Quest - Theodor_Kittelsen,_Soria_MoriaIn April of 1997, Joni Mitchell revealed that she had found and reunited with her relinquished daughter, for whom she had written “Little Green” on her “Blue” album.
On that same weekend seventeen years ago, Cathy and I were attending the American Adoption Congress Conference together in Vancouver, WA. There was a special announcement at the conference as the news broke and told the story worldwide that Joni Mitchell, the famous musician, had reunited with the baby whom she had given up at age nineteen. Joni and I had both been female musicians facing a turning point decision at the same age. The fact that she had let the world in on this most personal event rendered new courage for me to be open about my experience, and to share the truth about me and Cathy.

When we got to the conference, Cathy and I found that there weren’t very many attendees who had been in reunion for more than a few years. Being in reunion was still a new concept. We were among the few who had come as a reunited pair to explore what was there for us.

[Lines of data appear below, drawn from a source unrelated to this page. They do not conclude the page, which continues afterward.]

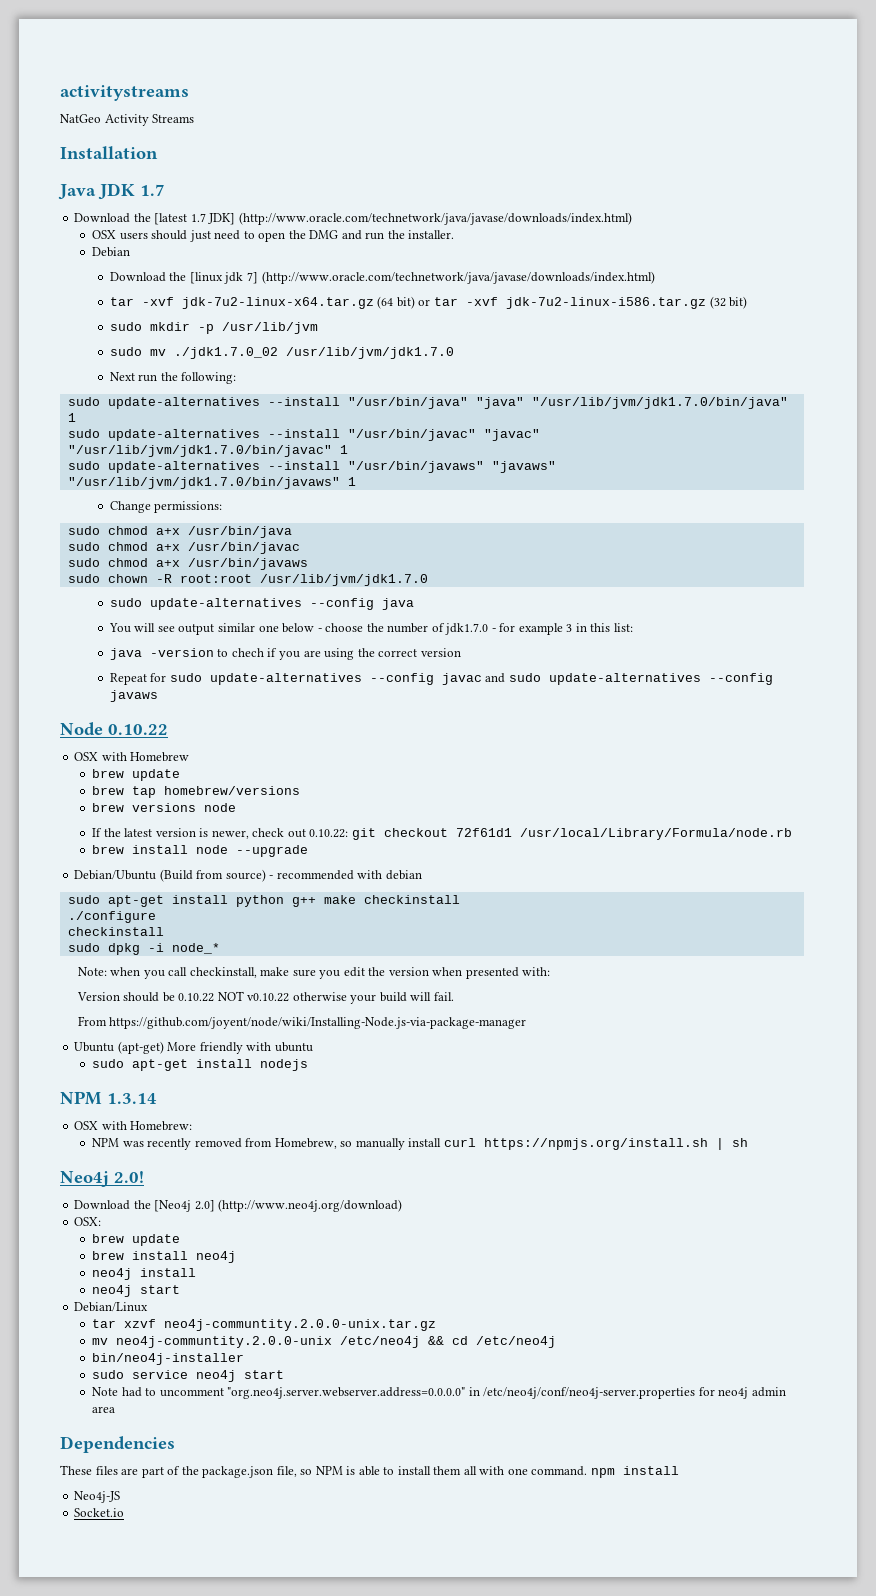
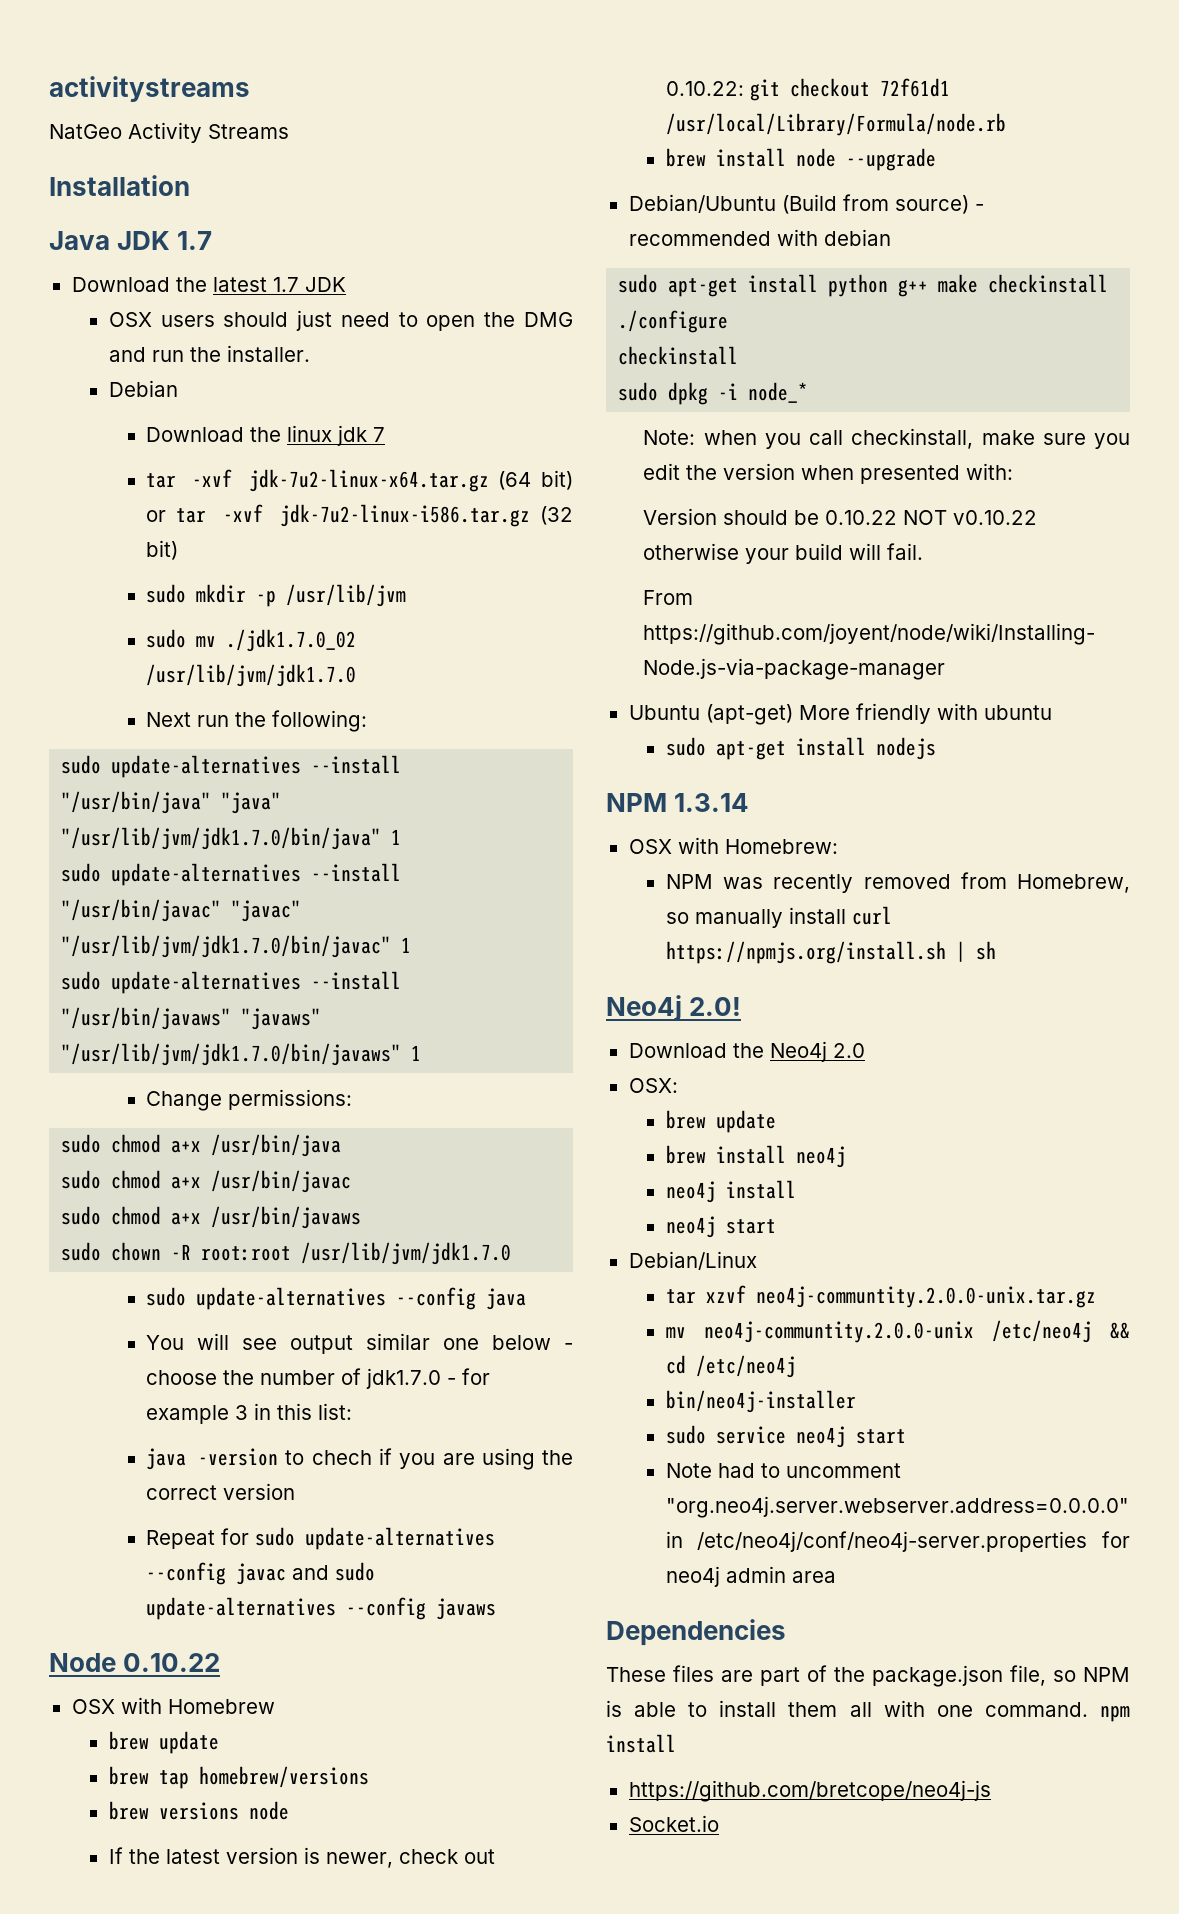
[154,212,632,225] [latest 1.7 JDK] (http://www.oracle.com/technetwork/java/javase/downloads/index.html) -> [212,277,346,292] latest 1.7 JDK
[189,271,655,284] [linux jdk 7] (http://www.oracle.com/technetwork/java/javase/downloads/index.html) -> [287,425,386,446] linux jdk 7
[154,1199,403,1212] [Neo4j 2.0] (http://www.neo4j.org/download) -> [769,1041,865,1062] Neo4j 2.0
[74,1491,121,1503] Neo4j-JS -> [628,1780,991,1802] https://github.com/bretcope/neo4j-js

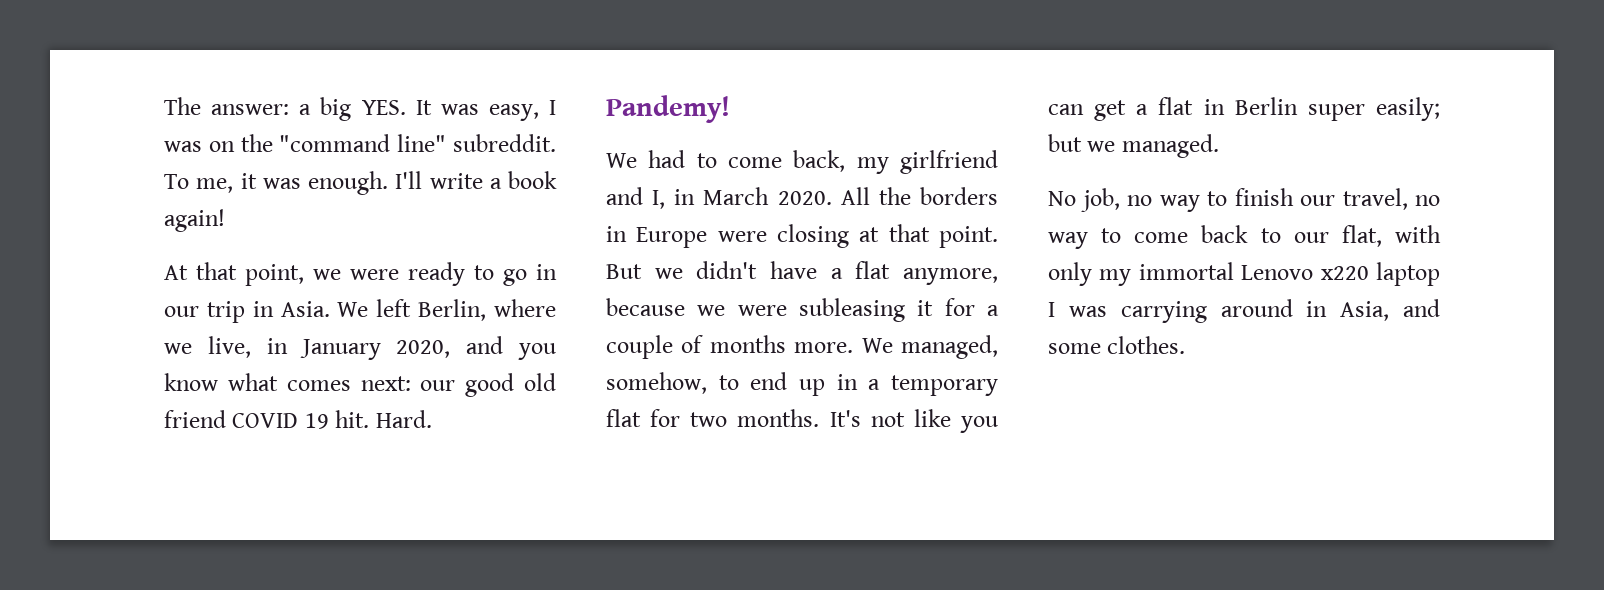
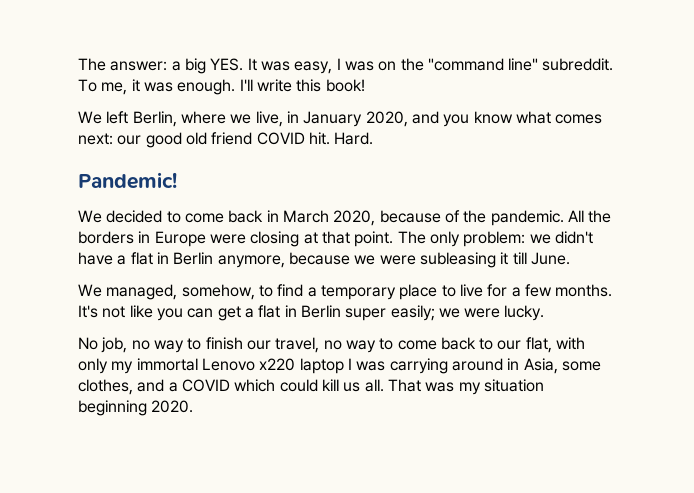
[489,171,557,189] [164,209,225,232] [164,262,557,286] [164,301,330,323] a book again! // At that point, we were ready to go in our trip in Asia. -> [296,79,365,92] this book! //
[304,413,329,429] 19 -> (305, 138) none
[606,95,730,123] [606,150,998,174] [606,187,832,209] Pandemy! // We had to come back, my girlfriend and I, in March 2020. -> [78,172,177,189] [78,210,564,226] Pandemic! // We decided to come back in March 2020, because of the pandemic.
[606,264,642,279] But -> [397,231,526,247] The only problem:
(891, 270) none -> [156,252,214,265] in Berlin
[944,298,999,316] [606,335,998,359] [606,372,998,396] [606,409,728,427] for a couple of months more. We managed, somehow, to end up in a temporary flat for two -> [512,252,570,265] [78,284,552,300] till June. // We managed, somehow, to find a temporary place to live for a few
[1048,134,1219,158] but we managed. -> [438,305,545,321] we were lucky.
[1403,299,1440,317] [1048,336,1186,354] and some clothes. -> [561,361,601,371] [78,379,544,395] [78,400,194,416] some clothes, and a COVID which could kill us all. That was my situation beginning 2020.

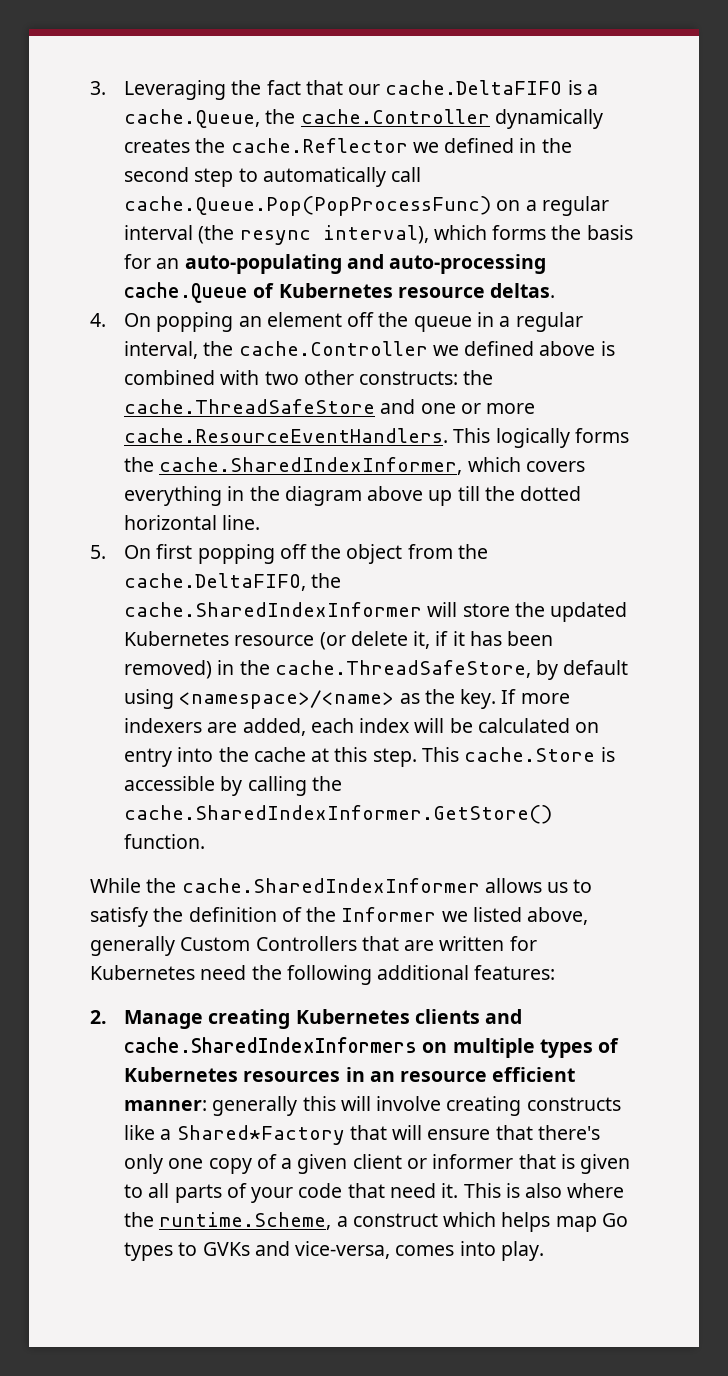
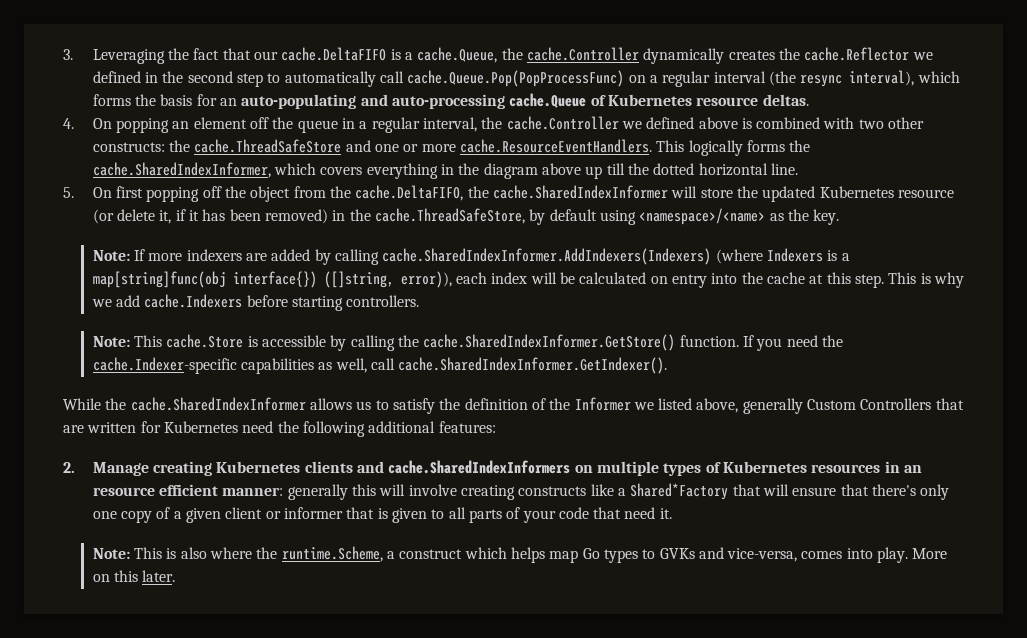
(497, 699) none -> [92,250,130,261] // Note:
[242,718,306,736] added, -> [271,248,850,265] [92,271,452,288] added by calling cache.SharedIndexInformer.AddIndexers(Indexers) (where Indexers is a map[string]func(obj interface{}) ([]string, error)),
(459, 754) none -> [920,272,964,288] [91,294,420,311] [92,335,163,347] is why we add cache.Indexers before starting controllers. // Note: This
(206, 841) none -> [742,335,843,351] [92,357,668,374] If you need the cache.Indexer-specific capabilities as well, call cache.SharedIndexInformer.GetIndexer().
(459, 1190) none -> [92,548,130,559] // Note:
(544, 1251) none -> [912,548,948,559] [92,570,176,582] More on this later.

The featured presenter, Betty Jean Lifton, had inspired us to overcome some of the challenges we had faced in our relationship with her book, The Journey of the Adopted Self. Now after eight years in reunion, we were in a new phase without a map. When we asked Betty Jean if she could write something on long-term reunion, she said that we were the ones who should write that story.

So we did.

We drew up our outline ten years ago and decided to write our chapters without sharing with each other until we were done so the reader could integrate our experience as a whole and come to their own conclusions. As we approach the final draft of the final chapters, we also begin to prepare ourselves to share its pages with each other, with you and with the world.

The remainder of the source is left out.